### Task to carry out
Could you transcribe each entry below exactly, minus the images?

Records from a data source
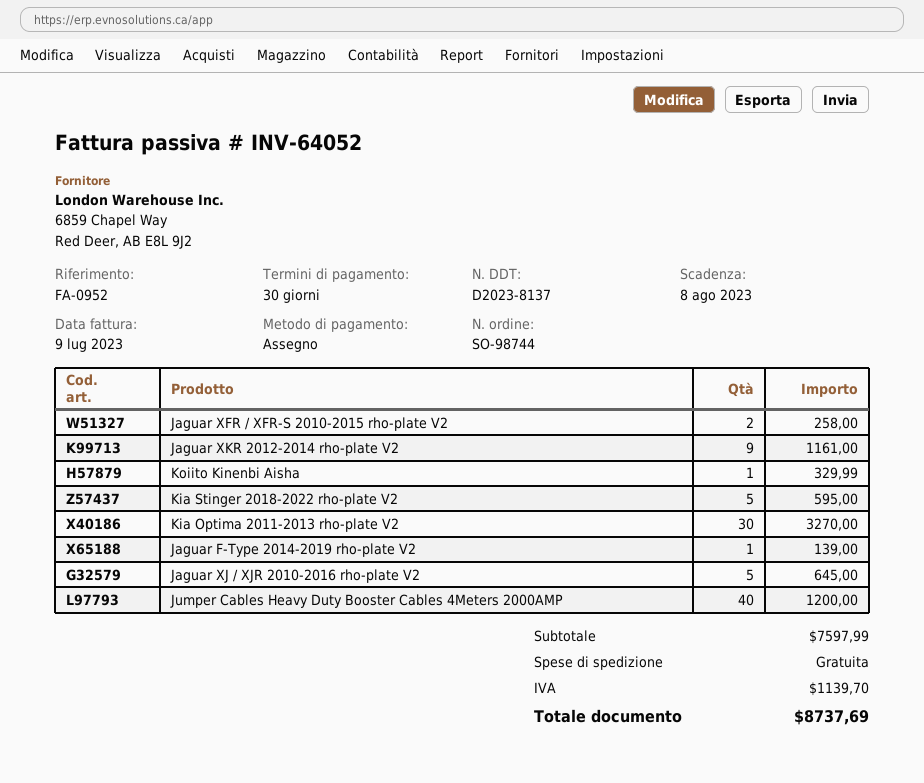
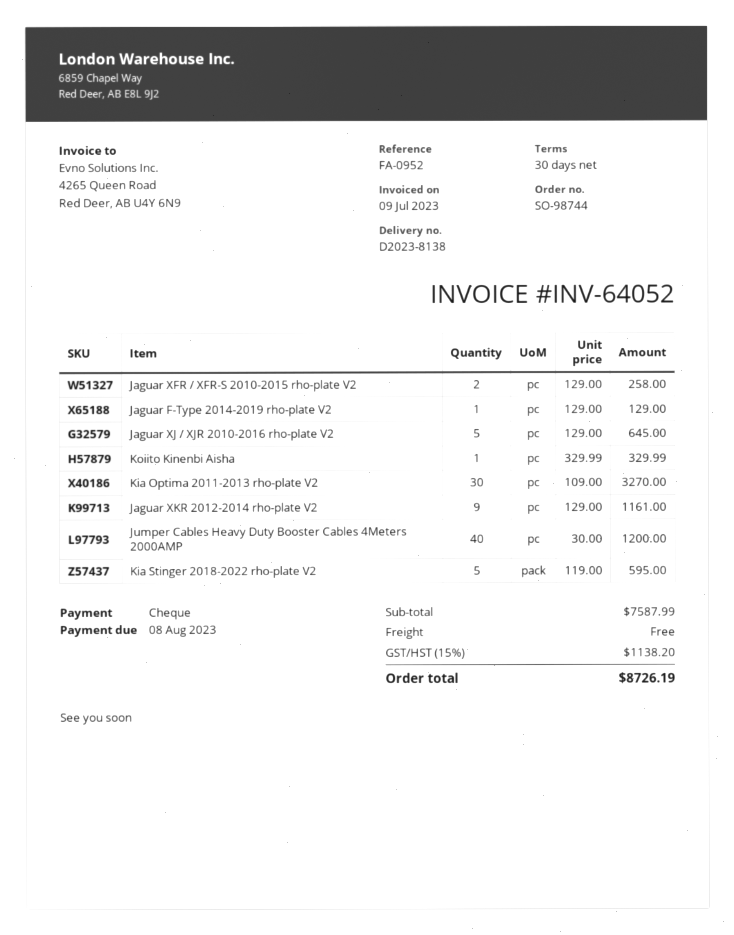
delivery note number: D2023-8137 -> D2023-8138
Jaguar F-Type 2014-2019 rho-plate V2: 1 for 139.00 -> 1 for 129.00
subtotal: 7597.99 -> 7587.99
tax: 1139.70 -> 1138.20
total: 8737.69 -> 8726.19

### Finished exercise
delivery note number: D2023-8137 -> D2023-8138
Jaguar F-Type 2014-2019 rho-plate V2: 1 for 139.00 -> 1 for 129.00
subtotal: 7597.99 -> 7587.99
tax: 1139.70 -> 1138.20
total: 8737.69 -> 8726.19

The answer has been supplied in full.